By Frank Enright
SYDNEY — As the 1994 Rugby League season got under way, players, through their union, registered their first dispute with the clubs in the Industrial Relations Commission. On March 17 the commission declared that a dispute existed and ordered both parties to negotiate.
The union will negotiate with the clubs through New South Wales Rugby League, after which the results will be reported back to players.
Through the players' section of the Media, Entertainment and Arts Alliance (MEAA), the League's sports workers had already negotiated 13 changes to their standard contract. Canterbury's Simon Gillies, one of the negotiators, marked the progress the players have recently made: "In the past, the contract has never been discussed between the players and chief executives. Our new contract is a step in the right direction and represents a better deal for players."

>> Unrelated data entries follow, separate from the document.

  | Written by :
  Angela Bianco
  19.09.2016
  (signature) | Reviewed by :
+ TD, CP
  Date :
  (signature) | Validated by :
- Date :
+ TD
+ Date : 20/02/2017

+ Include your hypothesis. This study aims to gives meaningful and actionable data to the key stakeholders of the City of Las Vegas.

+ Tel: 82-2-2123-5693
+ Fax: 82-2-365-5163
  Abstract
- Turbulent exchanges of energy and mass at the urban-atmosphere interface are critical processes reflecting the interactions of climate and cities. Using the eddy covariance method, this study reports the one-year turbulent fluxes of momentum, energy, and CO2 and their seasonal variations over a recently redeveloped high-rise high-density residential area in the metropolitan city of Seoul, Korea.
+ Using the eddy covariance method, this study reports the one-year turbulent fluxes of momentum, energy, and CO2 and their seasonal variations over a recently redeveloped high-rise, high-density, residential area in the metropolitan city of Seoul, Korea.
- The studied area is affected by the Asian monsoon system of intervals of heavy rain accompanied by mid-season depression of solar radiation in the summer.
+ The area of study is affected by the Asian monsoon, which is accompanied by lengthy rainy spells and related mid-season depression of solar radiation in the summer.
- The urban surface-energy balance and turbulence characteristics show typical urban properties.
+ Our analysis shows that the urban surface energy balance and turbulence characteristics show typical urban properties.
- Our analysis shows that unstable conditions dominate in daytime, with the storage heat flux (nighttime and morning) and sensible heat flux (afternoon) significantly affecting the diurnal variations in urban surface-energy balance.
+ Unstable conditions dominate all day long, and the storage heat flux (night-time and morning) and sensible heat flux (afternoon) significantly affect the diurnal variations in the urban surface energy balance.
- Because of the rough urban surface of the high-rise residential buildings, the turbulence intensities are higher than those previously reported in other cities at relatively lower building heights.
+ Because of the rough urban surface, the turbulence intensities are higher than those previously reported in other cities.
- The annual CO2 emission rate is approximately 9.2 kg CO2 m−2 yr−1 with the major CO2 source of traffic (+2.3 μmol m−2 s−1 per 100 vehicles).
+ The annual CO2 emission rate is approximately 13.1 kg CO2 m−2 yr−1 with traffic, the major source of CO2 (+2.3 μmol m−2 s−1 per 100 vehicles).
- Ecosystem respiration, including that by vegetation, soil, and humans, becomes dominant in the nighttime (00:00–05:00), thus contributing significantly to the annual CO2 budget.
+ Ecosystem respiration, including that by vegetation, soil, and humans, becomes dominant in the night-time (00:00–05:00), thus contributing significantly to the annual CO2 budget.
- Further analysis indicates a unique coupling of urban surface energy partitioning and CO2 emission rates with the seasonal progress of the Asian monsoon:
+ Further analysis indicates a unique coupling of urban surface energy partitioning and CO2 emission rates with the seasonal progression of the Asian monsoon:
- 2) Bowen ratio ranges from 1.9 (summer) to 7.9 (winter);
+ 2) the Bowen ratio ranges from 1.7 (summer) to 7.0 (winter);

MEAA Rugby League Players' branch secretary Peter Moscatt told Green Left Weekly that the players ultimately want a decent superannuation scheme and retirement fund as well as a safety net to provide against work injuries.
Moscatt points out that an award will give players the same protection enjoyed by other workers. When an award is established, individual players will not have to take long and costly legal action to have their contracts enforced.
Currently about 80% of League players are unionised, although not all are members of the Alliance. The Alliance is, however, the only union able to represent players before the industrial commission.
The Alliance, says Moscatt, will also ensure that players will get other provisions that are standard to other workers in Australia, such as annual leave entitlements, long service leave and minimum rates of pay. Increasingly, the game is prospering and becoming a big money spinner. New clubs from Perth, Adelaide and Queensland will join the league next year; it is only appropriate that the skills, effort and sacrifice of the players are rewarded.